Exploring IMS disaster recovery solutions, Part 1: Overview

Every customer needs a Disaster Recovery (DR) plan. The strategies used differ from one customer to another and they differ in time to recovery and loss of data. For IMS™, there are five types of disaster recovery solutions: restart, recovery, recovery and restart, coordinated IMS and DB2 restart, and coordinated IMS and DB2® disaster recovery and restart. While the Storage Mirroring recovery solutions are classified as restart solutions, we will focus only on the non-Storage Mirroring IMS disaster recovery solutions in this series.

Share:

Glenn Galler (gallerg@us.ibm.com), Certified IT IMS Specialist, IBM

Glenn GallerGlenn Galler is a certified IT specialist for the IMS product in the IBM Advanced Technical Skills (ATS) group. He is a senior programmer specializing in disaster recovery. He joined the ATS group in March 2007. Galler is also the campus recruiting manager for the IBM Software Group for the University of Michigan, holding this position since 1998. He joined IBM in 1982 receiving his bachelor's degree in computer science from the University of Michigan. In 1989, he received a master's degree in computer engineering from the University of Santa Clara. Galler has worked in many areas of IMS, including testing, development, marketing and management. From 1992 to 1997, he held an international assignment in England as the European program manager for the IMS Quality Partnership Program (QPP).

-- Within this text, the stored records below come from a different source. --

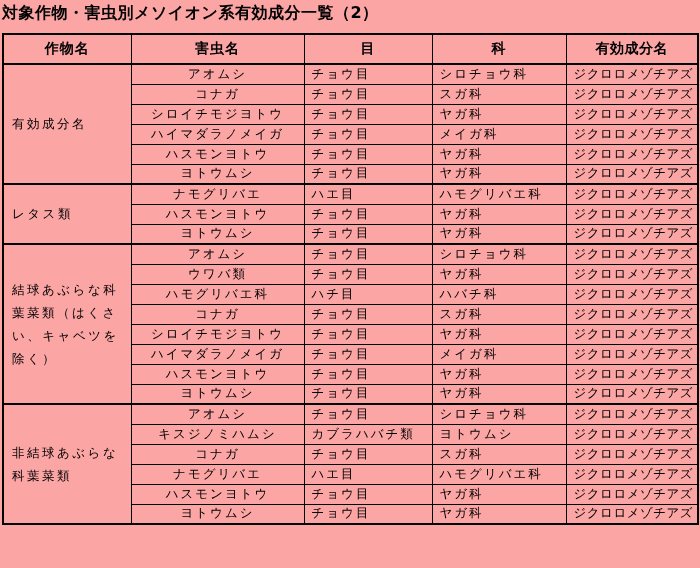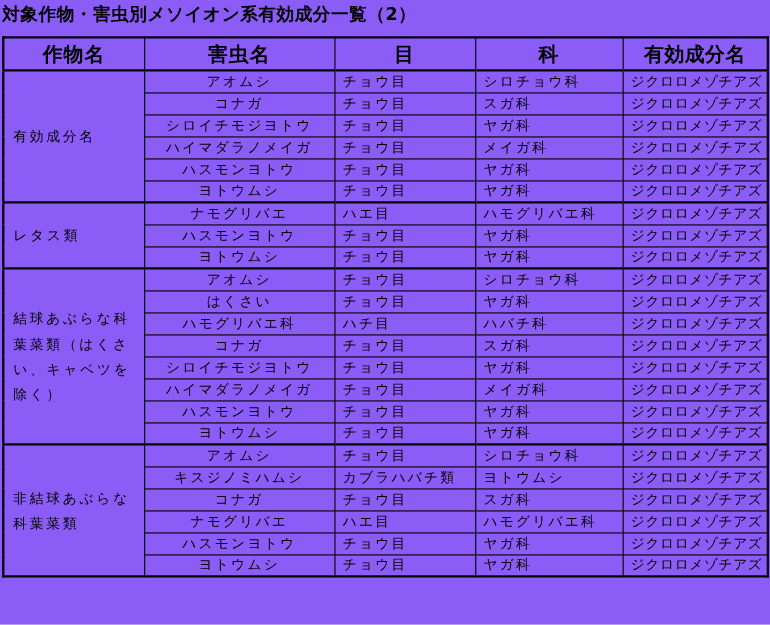--- a/index.html
+++ b/index.html
@@ -14,7 +14,7 @@
     width: 700px;
     height: 568px;
     box-sizing: border-box;
-    background: #8b5cf6;
+    background: #fca5a5;
     padding: 3px 2px 2px 2px;
     overflow: hidden;
   }

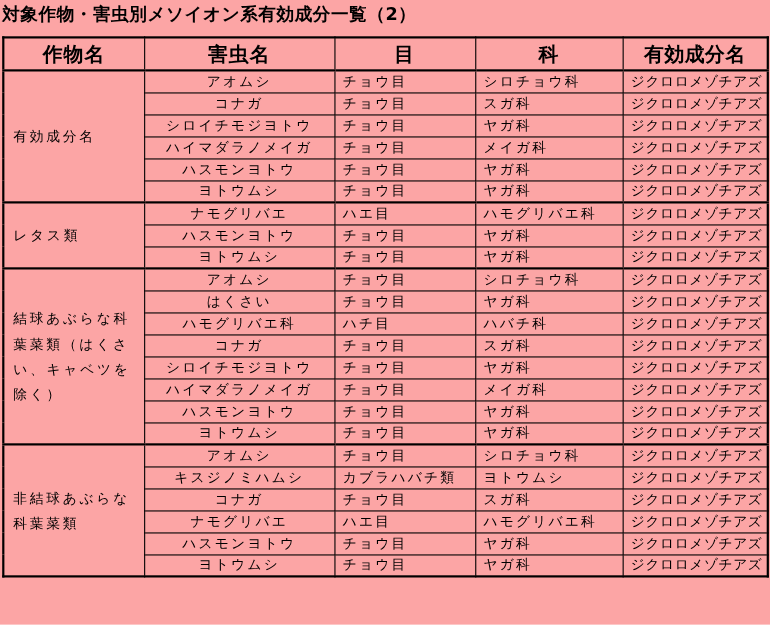--- a/index.html
+++ b/index.html
@@ -39,7 +39,7 @@
   }
   thead th {
     height: 30px;
-    font-size: 18px;
+    font-size: 14px;
     font-weight: bold;
     text-align: center;
     vertical-align: middle;

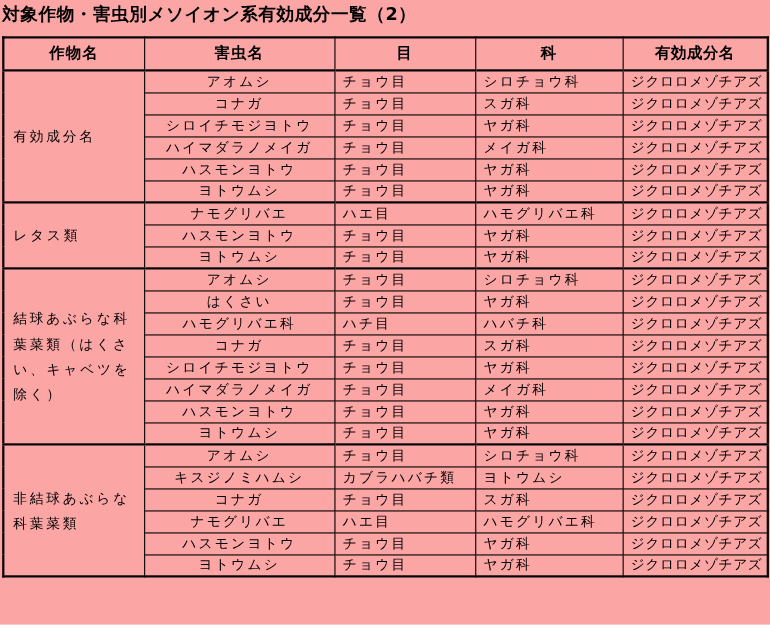--- a/index.html
+++ b/index.html
@@ -153,7 +153,7 @@
           <td class="col-ingredient">ジクロロメゾチアズ</td>
         </tr>
         <tr>
-          <td class="col-pest">はくさい</td>
+          <td class="col-pest">ウワバ類</td>
           <td class="col-order">チョウ目</td>
           <td class="col-family">ヤガ科</td>
           <td class="col-ingredient">ジクロロメゾチアズ</td>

Ron Bisceglia (RBisceglia@rocketsoftware.com), Lead Software Developer, Rocket Software

Ron BiscegliaRon Bisceglia is a lead software developer for Rocket Software, based in Houston. He has worked with IMS for more than 24 years, and for the past 20 years has been involved in the design, development, and support of a range of IMS tools. He has been involved in the development of database reorganization utilities, data propagation tools, database monitoring and analysis solutions, data replication, and backup and recovery products.



29 March 2012

Introduction

This article describes the IMS disaster recovery solutions available with the IMS base product and the IBM Tools products. The following sections discuss the key concepts for each solution. And you can download demonstrations that will help you grow your knowledge and understanding of each solution. This "Exploring IMS Disaster Recovery Solutions" series covers all of the non-storage mirroring DR solutions described in this article.


Recovery Time Objective and Recovery Point Objective

Disaster recovery is the ability to restart one or more production systems at a remote site following a disaster that makes the primary site unusable. Customers must determine the amount of time and the amount of data they can afford to lose when setting disaster recovery goals.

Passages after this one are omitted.